ACTION ITEM
Take each line of the records below that contains the string "Actualizar" and copy it.

GIVEN RECORDS
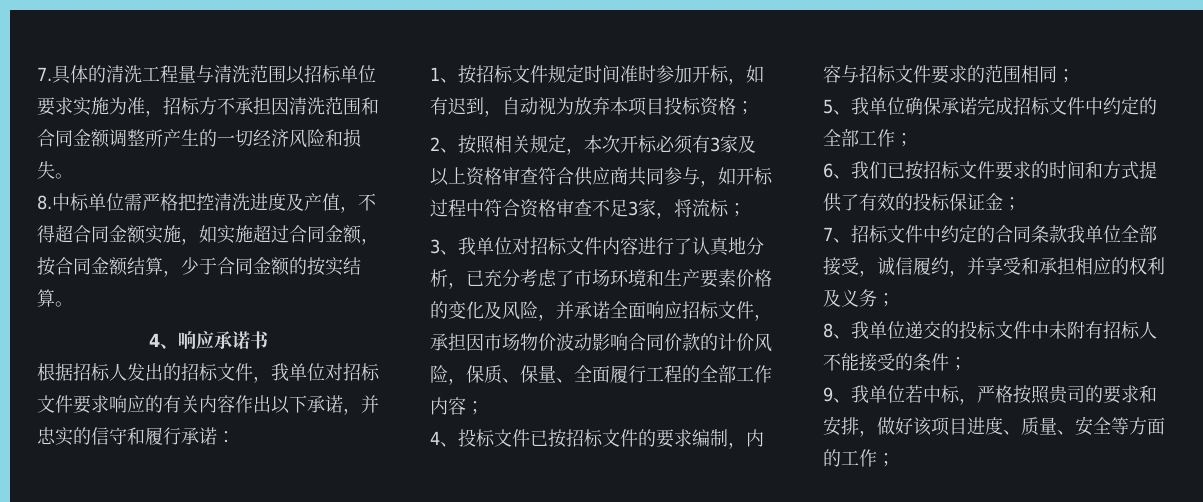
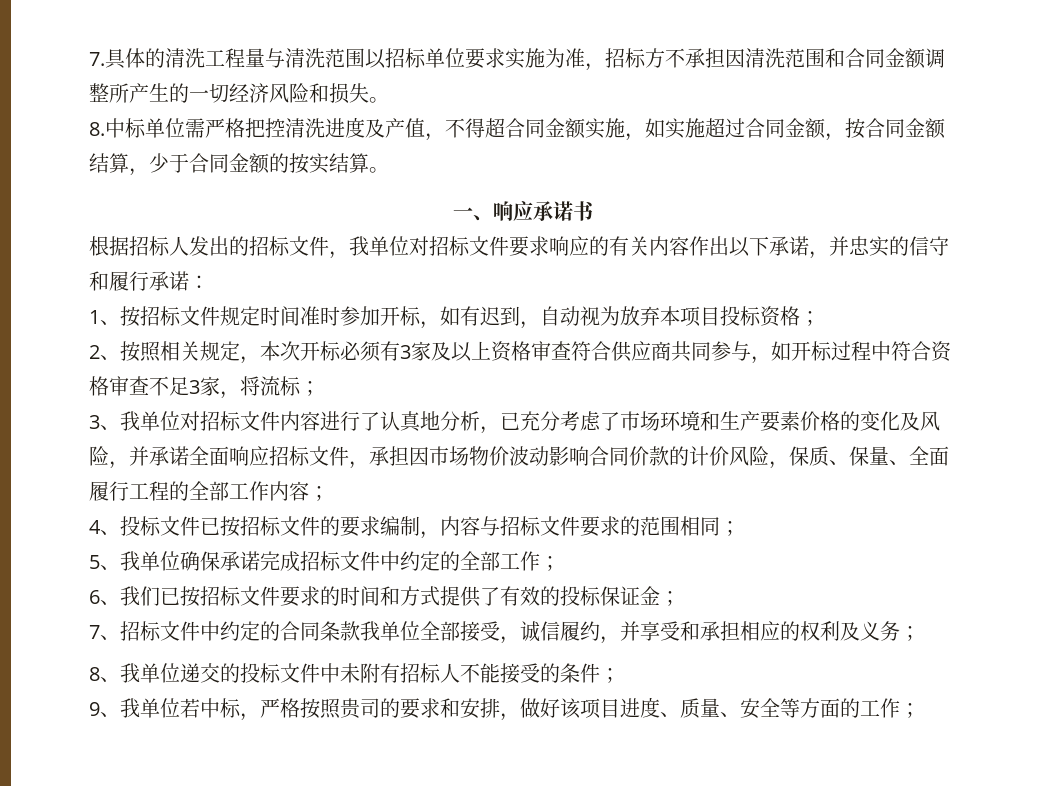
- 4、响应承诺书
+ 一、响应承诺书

---

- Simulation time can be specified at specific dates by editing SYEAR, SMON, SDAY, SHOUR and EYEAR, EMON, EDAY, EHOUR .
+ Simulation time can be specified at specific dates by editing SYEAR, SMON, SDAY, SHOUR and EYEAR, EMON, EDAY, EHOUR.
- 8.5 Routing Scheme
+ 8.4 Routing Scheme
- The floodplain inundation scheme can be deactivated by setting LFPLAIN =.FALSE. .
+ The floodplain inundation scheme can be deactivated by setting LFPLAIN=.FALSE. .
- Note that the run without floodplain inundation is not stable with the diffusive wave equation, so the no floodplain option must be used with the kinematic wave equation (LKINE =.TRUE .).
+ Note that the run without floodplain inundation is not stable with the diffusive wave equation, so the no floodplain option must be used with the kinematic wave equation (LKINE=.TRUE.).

...

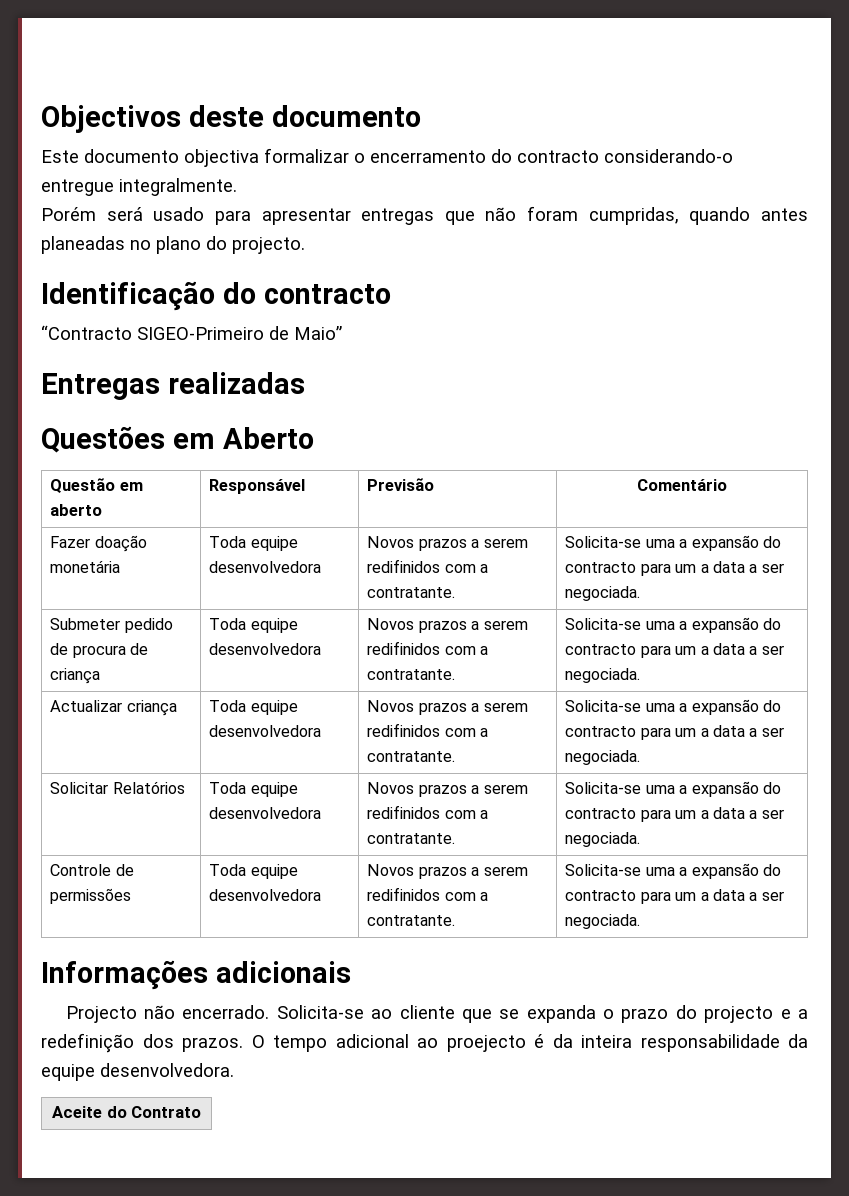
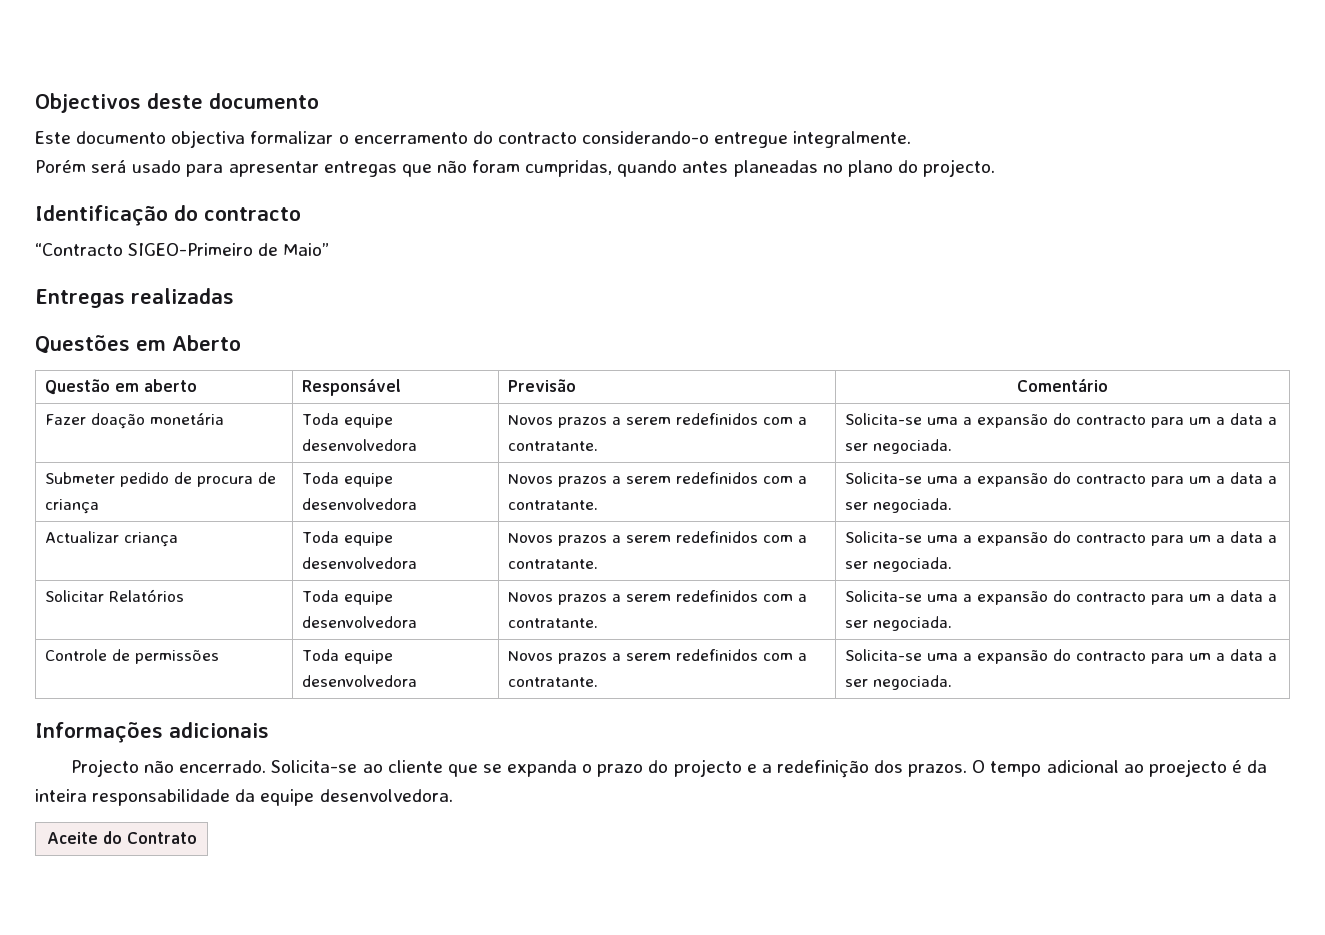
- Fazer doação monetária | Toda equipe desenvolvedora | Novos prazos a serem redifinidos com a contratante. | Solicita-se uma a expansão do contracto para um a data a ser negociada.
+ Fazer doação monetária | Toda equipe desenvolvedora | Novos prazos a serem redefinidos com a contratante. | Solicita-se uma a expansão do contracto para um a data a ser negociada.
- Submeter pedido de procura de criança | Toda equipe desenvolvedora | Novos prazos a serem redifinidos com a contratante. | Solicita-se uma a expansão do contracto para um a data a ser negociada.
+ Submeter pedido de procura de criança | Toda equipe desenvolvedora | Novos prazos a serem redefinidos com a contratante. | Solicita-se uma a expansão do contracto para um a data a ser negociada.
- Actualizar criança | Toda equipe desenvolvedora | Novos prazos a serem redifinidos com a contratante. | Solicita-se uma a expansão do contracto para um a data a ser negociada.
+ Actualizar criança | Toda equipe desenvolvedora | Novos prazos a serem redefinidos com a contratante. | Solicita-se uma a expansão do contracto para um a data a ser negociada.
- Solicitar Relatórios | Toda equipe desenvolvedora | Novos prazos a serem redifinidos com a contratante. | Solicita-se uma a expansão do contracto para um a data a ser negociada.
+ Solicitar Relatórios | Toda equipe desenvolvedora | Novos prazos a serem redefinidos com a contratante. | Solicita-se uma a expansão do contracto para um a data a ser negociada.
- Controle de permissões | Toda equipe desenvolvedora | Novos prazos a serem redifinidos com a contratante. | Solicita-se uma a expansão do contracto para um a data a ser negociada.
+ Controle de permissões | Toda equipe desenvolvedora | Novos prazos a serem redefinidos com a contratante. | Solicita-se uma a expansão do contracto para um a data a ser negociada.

ANSWER FOR THE TASK
- Actualizar criança | Toda equipe desenvolvedora | Novos prazos a serem redifinidos com a contratante. | Solicita-se uma a expansão do contracto para um a data a ser negociada.
+ Actualizar criança | Toda equipe desenvolvedora | Novos prazos a serem redefinidos com a contratante. | Solicita-se uma a expansão do contracto para um a data a ser negociada.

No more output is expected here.